═══ Given entries ═══
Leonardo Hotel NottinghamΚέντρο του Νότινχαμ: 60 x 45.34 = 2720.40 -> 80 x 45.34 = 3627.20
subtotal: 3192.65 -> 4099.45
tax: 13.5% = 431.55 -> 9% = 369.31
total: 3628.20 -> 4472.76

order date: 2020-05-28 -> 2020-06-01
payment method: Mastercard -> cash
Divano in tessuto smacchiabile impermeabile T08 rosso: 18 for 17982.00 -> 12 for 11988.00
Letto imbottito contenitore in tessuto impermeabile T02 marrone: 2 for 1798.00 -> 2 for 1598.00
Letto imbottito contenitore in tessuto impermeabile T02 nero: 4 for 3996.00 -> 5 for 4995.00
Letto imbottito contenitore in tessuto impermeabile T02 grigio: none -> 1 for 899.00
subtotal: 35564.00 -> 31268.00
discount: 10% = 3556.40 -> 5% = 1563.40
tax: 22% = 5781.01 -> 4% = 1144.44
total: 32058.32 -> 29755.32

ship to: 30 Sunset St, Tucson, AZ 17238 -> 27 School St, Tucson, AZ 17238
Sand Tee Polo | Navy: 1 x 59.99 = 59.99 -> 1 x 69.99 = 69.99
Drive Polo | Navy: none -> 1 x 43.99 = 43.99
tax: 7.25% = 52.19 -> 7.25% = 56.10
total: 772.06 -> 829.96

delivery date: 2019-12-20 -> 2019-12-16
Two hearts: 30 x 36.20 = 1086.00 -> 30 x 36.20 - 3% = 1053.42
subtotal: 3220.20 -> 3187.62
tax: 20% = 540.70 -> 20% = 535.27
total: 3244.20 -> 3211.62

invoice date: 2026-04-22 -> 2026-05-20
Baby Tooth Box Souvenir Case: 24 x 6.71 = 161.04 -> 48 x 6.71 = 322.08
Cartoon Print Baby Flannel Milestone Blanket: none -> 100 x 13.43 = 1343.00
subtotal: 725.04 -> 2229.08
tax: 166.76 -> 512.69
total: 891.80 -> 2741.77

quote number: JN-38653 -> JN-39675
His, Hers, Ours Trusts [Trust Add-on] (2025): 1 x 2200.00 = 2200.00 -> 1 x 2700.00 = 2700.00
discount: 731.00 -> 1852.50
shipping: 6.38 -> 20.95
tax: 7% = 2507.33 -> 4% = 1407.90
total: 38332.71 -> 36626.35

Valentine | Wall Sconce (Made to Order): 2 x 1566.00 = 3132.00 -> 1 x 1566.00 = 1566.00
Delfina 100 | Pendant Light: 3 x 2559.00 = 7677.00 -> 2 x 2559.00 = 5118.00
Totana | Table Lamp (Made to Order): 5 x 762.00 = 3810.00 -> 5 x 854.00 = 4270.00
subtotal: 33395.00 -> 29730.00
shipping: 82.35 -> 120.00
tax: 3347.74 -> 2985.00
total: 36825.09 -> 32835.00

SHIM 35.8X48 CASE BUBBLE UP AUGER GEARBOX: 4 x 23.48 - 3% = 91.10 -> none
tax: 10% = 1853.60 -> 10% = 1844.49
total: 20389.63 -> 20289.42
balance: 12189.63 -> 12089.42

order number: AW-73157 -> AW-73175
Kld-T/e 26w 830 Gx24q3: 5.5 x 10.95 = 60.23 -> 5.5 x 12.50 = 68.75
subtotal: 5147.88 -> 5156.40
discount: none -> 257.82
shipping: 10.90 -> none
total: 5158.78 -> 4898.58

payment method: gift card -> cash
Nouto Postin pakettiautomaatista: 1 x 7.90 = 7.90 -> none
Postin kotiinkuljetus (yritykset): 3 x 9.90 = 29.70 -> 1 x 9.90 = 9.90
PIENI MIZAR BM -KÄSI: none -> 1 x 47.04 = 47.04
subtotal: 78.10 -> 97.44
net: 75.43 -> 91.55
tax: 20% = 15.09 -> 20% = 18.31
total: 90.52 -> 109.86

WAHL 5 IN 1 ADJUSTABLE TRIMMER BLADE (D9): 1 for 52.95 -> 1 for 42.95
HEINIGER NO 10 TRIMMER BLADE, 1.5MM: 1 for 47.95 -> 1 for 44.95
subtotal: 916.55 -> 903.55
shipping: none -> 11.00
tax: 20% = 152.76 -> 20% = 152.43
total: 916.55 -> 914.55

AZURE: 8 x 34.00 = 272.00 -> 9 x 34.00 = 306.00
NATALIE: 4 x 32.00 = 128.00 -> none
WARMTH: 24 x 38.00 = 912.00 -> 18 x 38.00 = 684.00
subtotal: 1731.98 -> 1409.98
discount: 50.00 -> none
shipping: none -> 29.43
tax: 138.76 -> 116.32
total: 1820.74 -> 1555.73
═══
**What the task requires:**
The answer is the records above restated word for word from their opening line through the line that holds "Divano in tessuto", both included, and nothing else.

**Solution to the exercise:**
Leonardo Hotel NottinghamΚέντρο του Νότινχαμ: 60 x 45.34 = 2720.40 -> 80 x 45.34 = 3627.20
subtotal: 3192.65 -> 4099.45
tax: 13.5% = 431.55 -> 9% = 369.31
total: 3628.20 -> 4472.76

order date: 2020-05-28 -> 2020-06-01
payment method: Mastercard -> cash
Divano in tessuto smacchiabile impermeabile T08 rosso: 18 for 17982.00 -> 12 for 11988.00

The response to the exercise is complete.